**PROBLEM DETAILS:** The reply should hold every record, copied exactly, and none of the pictures.

Content revision data:
-=-=-=-=-
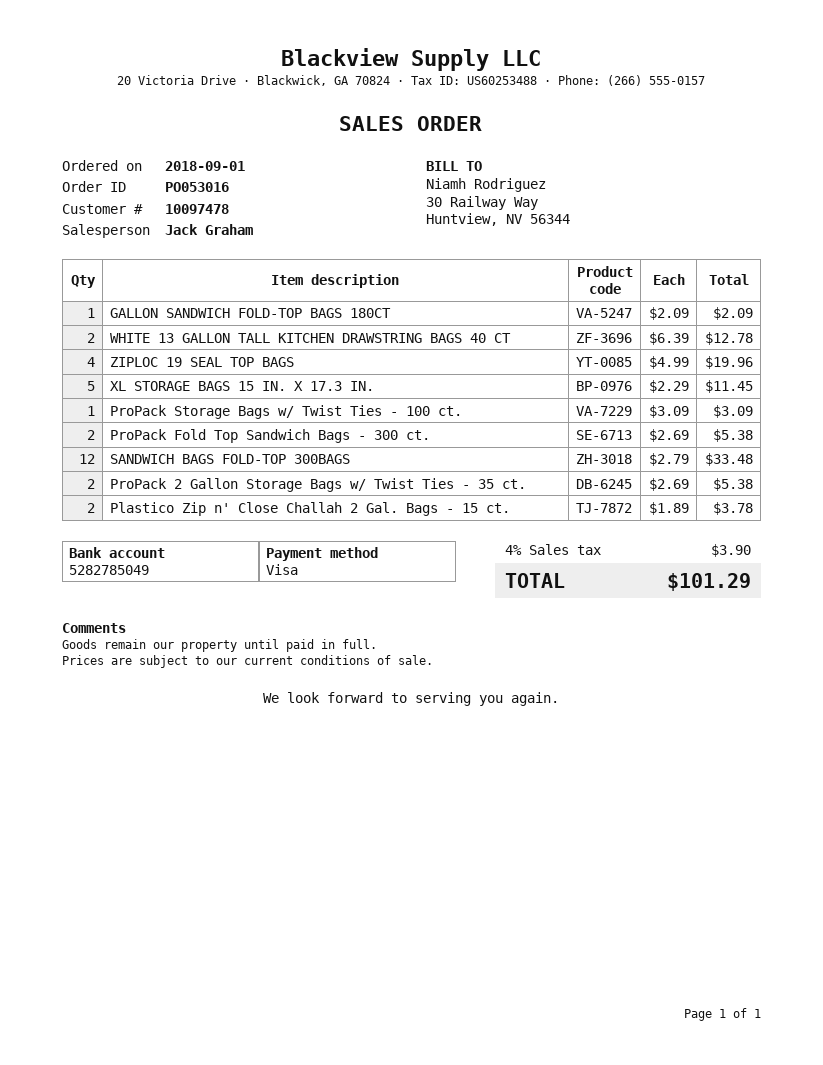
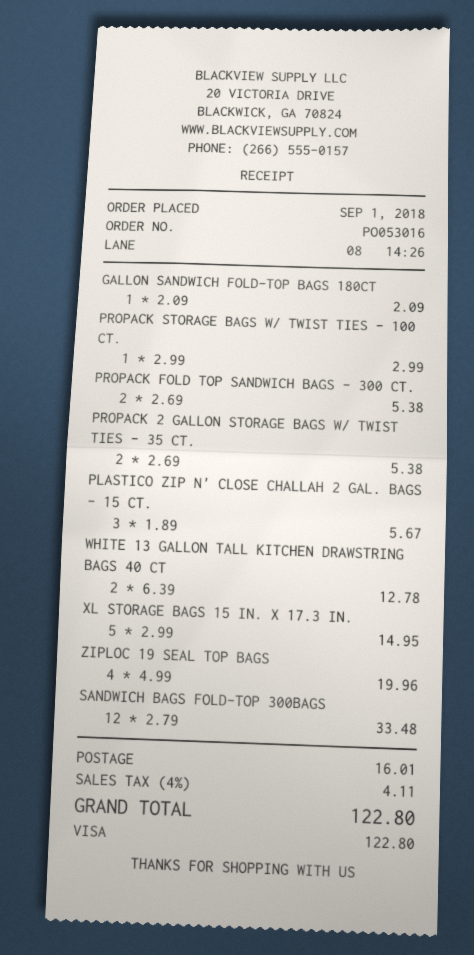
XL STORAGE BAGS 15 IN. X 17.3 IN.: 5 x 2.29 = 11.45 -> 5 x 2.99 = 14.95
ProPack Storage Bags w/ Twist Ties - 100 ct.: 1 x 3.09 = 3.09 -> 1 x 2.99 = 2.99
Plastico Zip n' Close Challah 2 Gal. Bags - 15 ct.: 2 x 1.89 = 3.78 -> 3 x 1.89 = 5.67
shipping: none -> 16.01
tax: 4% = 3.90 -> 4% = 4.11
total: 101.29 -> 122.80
-=-=-=-=-
**OUTPUT OF THE EXERCISE:**
XL STORAGE BAGS 15 IN. X 17.3 IN.: 5 x 2.29 = 11.45 -> 5 x 2.99 = 14.95
ProPack Storage Bags w/ Twist Ties - 100 ct.: 1 x 3.09 = 3.09 -> 1 x 2.99 = 2.99
Plastico Zip n' Close Challah 2 Gal. Bags - 15 ct.: 2 x 1.89 = 3.78 -> 3 x 1.89 = 5.67
shipping: none -> 16.01
tax: 4% = 3.90 -> 4% = 4.11
total: 101.29 -> 122.80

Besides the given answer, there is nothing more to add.